Out of his habit of mind the egotist gains two valuable qualities. First of all he learns how to manage himself. This, of course, is not the same as the high and difficult art of self-mastery, yet it counts for much that a man should know how to get the best and leave out the worst from his life, even though that life be in its essential mean and meagre or vicious and self-indulgent. Self-management, smooth and adroit, is eminently the Englishman’s accomplishment. The other quality is still more important; the egotist makes the best of all husbands if regard be had to the ordinary woman’s needs; for what are these if they are not all summed up in the one word—companionship? Now a wife cannot find a sufficing companionship in her husband’s business concerns. Here she is beaten by the confidential clerk. There is, however, one kind of friendship, one kind of companionship, which she alone can supply in the required abundance; it is when the husband talks of himself. Here is the chamber into which the wife enters willingly when everybody else keeps away: the husband’s talk of his pains and aches and tribulations. There is the pain in his knee or his elbow, or the never-to-be-sufficiently-indicated pain in his head or his back, or his cough, and how it differs from every previous cough in his experience, or bears a dangerous resemblance to some other body’s cough, together with the innumerable aches of his wounded and exaggerated self-love. All this wearisome detail about what is mostly nothing at all and which everybody else flees from, the “pleasing wife” listens to with an attentive and intelligent and credulous ear. It is her duty, or so she thinks it, and the greater the intelligence the greater the credulity. There are happy wives married to husbands whom it would bore to talk about themselves, but the happiest woman, in whom content ripens to its fullest, is the egotist’s wife. Like a bee in a flower, she hides herself almost out of sight in wifely devotion. He finds happiness in living in and for himself, she in living out of herself and in him. Both are pleased. This is English conjugal life as I have observed it; and here in perfection we have side by side our two methods of human growth.


[SYNGE AND THE IRISH.]

HE acrimonious dispute carried on in the newspapers over John M. Synge and his plays is the eternal dispute between the man of prose and the man of imagination. Synge’s plays, his prefaces to his plays, and his book on the Aran Islands, like his conversation, describe a little community rich in natural poetry, in fancy, in wild humour, and in wild philosophy; as wild flowers among rocks, these qualities spring out of their lives of incessant danger and incessant leisure; there are also bitter herbs. When I used to listen to Synge’s conversation, so rare and sudden, as now when I read or listen to what he has written, I can say to myself, “Here among these peasants is the one spot in the British Islands, the one spot among English-speaking people, where Shakespeare would have found himself a happy guest.”
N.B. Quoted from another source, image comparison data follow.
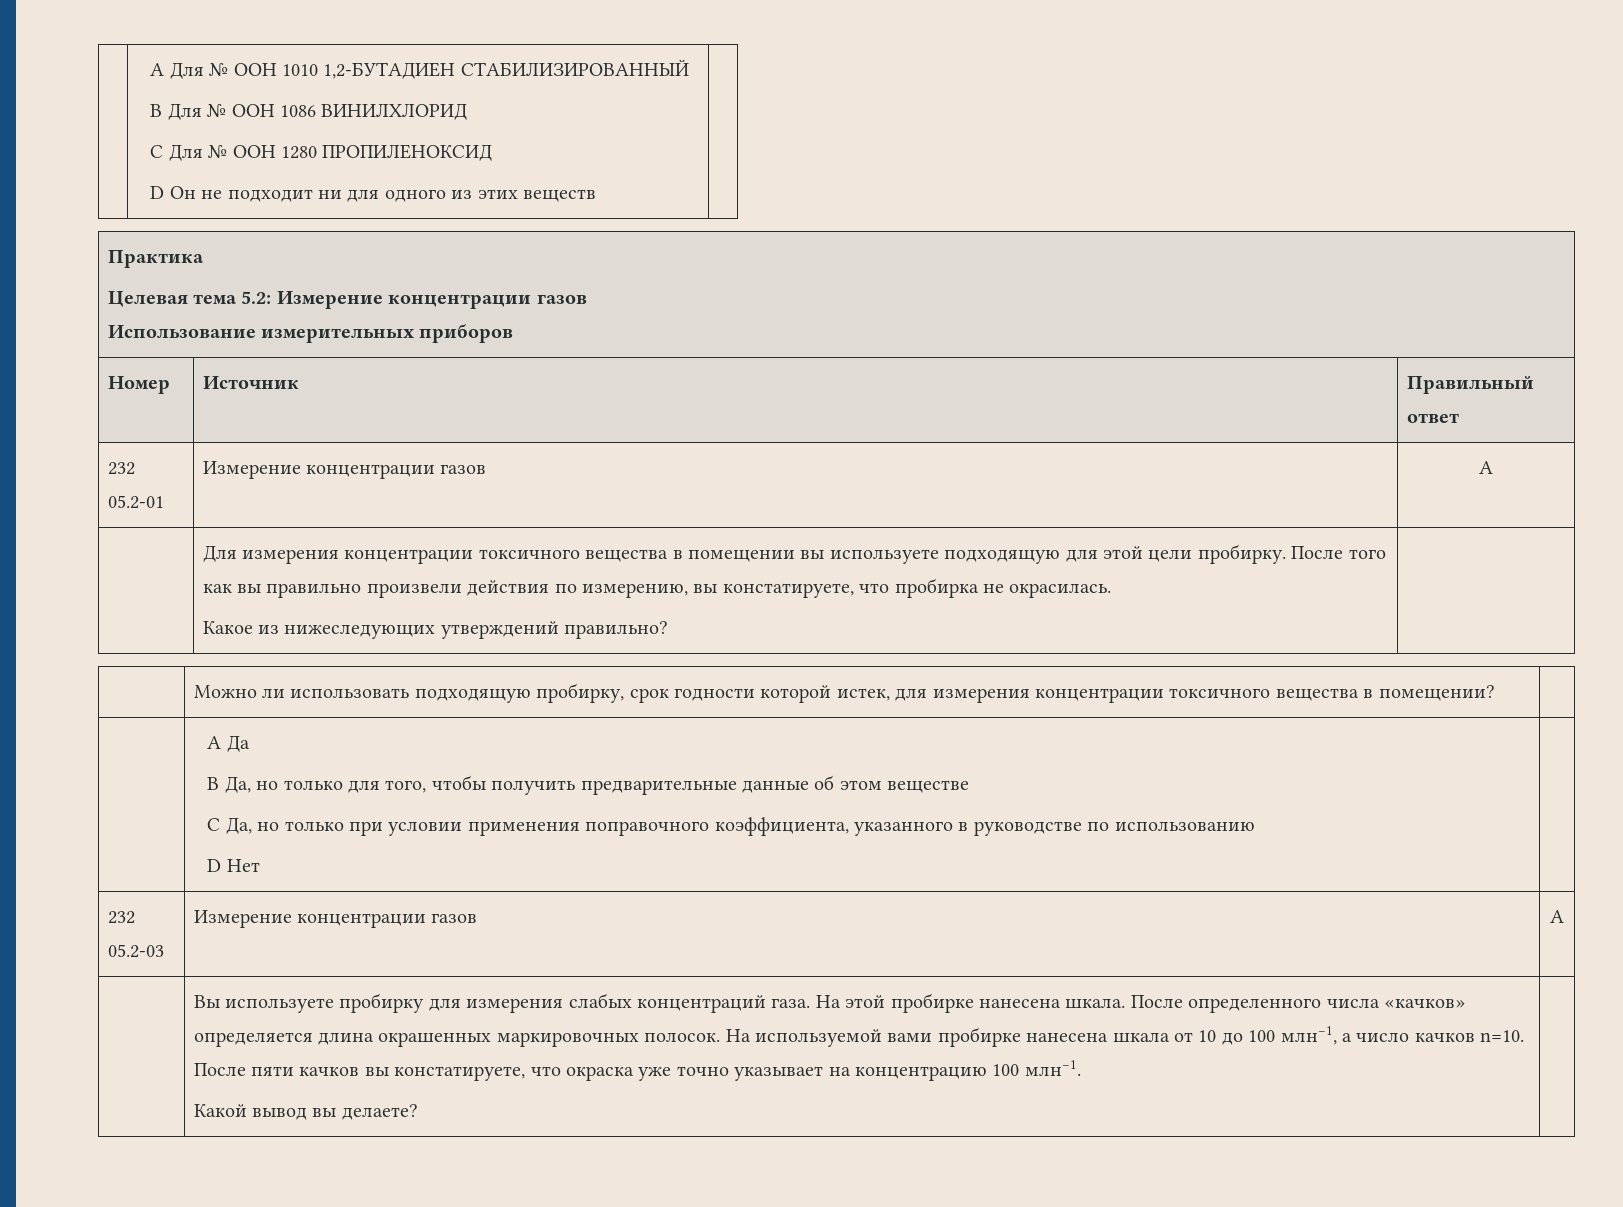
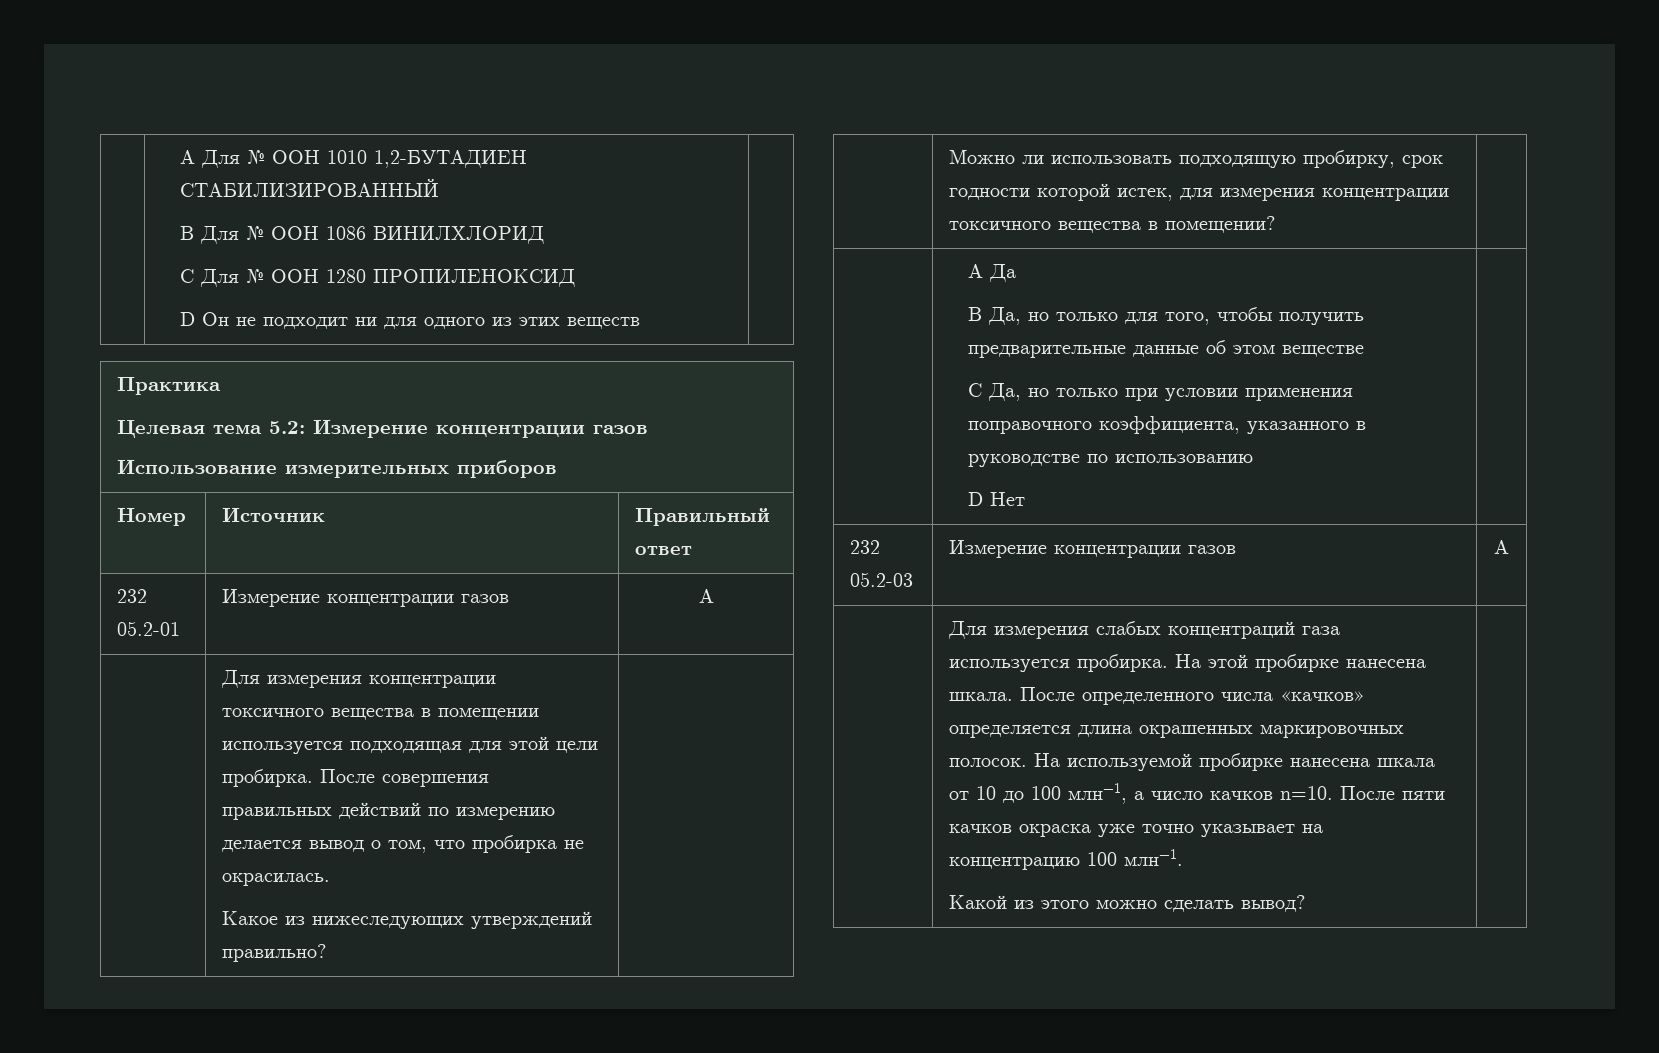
- | Для измерения концентрации токсичного вещества в помещении вы используете подходящую для этой цели пробирку. После того как вы правильно произвели действия по измерению, вы констатируете, что пробирка не окрасилась.
+ | Для измерения концентрации токсичного вещества в помещении используется подходящая для этой цели пробирка. После совершения правильных действий по измерению делается вывод о том, что пробирка не окрасилась.
- Вы используете пробирку для измерения слабых концентраций газа.
+ Для измерения слабых концентраций газа используется пробирка.
- На используемой вами пробирке нанесена шкала от 10 до 100 млн−1, а число качков n=10.
+ На используемой пробирке нанесена шкала от 10 до 100 млн−1, а число качков n=10.
- После пяти качков вы констатируете, что окраска уже точно указывает на концентрацию 100 млн−1.
+ После пяти качков окраска уже точно указывает на концентрацию 100 млн−1.
- Какой вывод вы делаете?
+ Какой из этого можно сделать вывод?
The people in Mr. Shaw’s plays would not have bored him, only because nothing human would have ever bored Shakespeare; but they would not have inspired him. And though in their company he might have stayed for a time and been perhaps as witty as Oscar Wilde or Shaw, the lyrical Shakespeare, the poetical and creating Shakespeare, would soon have tired of their arid gaieties, and have gone to sit with the courteous peasants round their turf fires, that he might listen to their words, musical sentences, musical names, folk tales, and tales of apparitions, embodying images and thoughts and theories of life and a whole variegated world of lovely or bitter and sometimes savage emotion out of which to construct poetical drama—a very different thing from the drama of wit or satire or sensationalism whose inspiration is prose.
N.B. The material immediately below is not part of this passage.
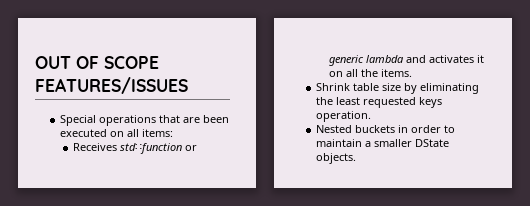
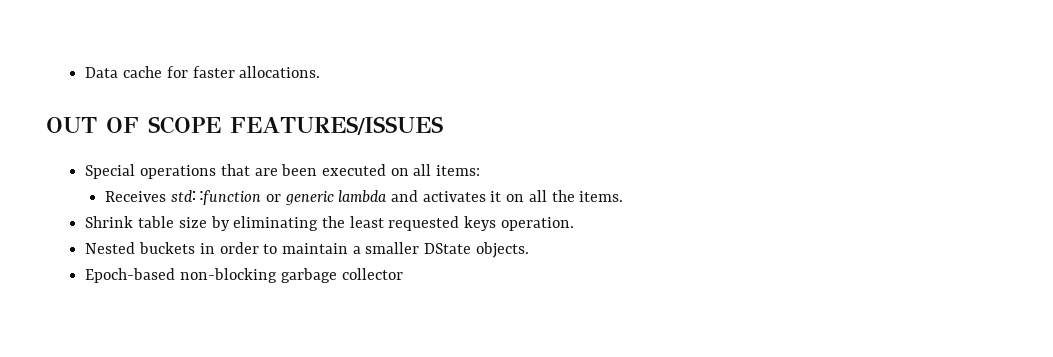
+ Data cache for faster allocations.
+ Epoch-based non-blocking garbage collector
It was Synge’s luck that he found this people before the modern reformer had improved them off the face of the earth. Each of us has his destiny, and this was his. Every event in his life and every chance encounter did but help to push him along till he found his real self by living among them in the intimacy of their family life and in the closer intimacy that came from speaking with them a language into which they put their inmost feelings and longings, using English for what was merely external. It was his destiny to know these people and reveal them, and then die; and to be denounced as an obscene and indecent writer and artist by a set of people who will not listen and therefore cannot know, and whose service to Ireland consists in striving to shout down every distinguished Irishman.
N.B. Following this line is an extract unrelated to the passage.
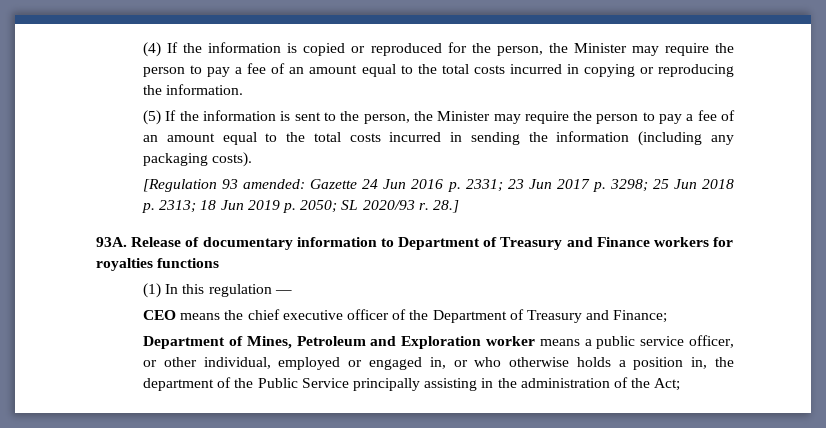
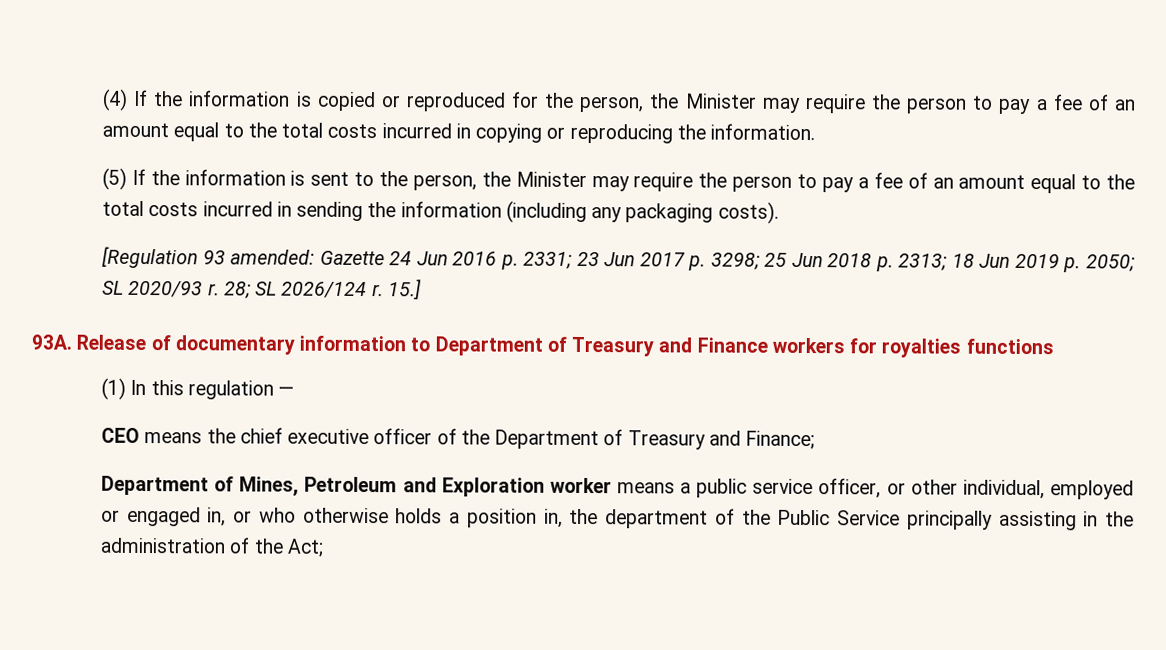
- 28.]
+ 28; SL 2026/124 r. 15.]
Synge’s people are primitive in the sense that they are unspoiled. A lady of fashion among the Chinese would regard the foot of a European woman as primitive; we think it is unspoiled. Synge’s offence consists in showing that these people have never been moulded into the pattern that finds favour with the convent parlour and in the fashionable drawing-room. New York is proud of its progress and makes pretensions to high culture; and yet New York might do worse than turn aside and learn of these humble people. A young girl told a friend of mine that what she and her companions always look forward to in Ireland are the long winter evenings around the kitchen fire when the neighbours come in to talk. I fancy all New York is in constant conspiracy to cut as short as possible its dull winter evenings.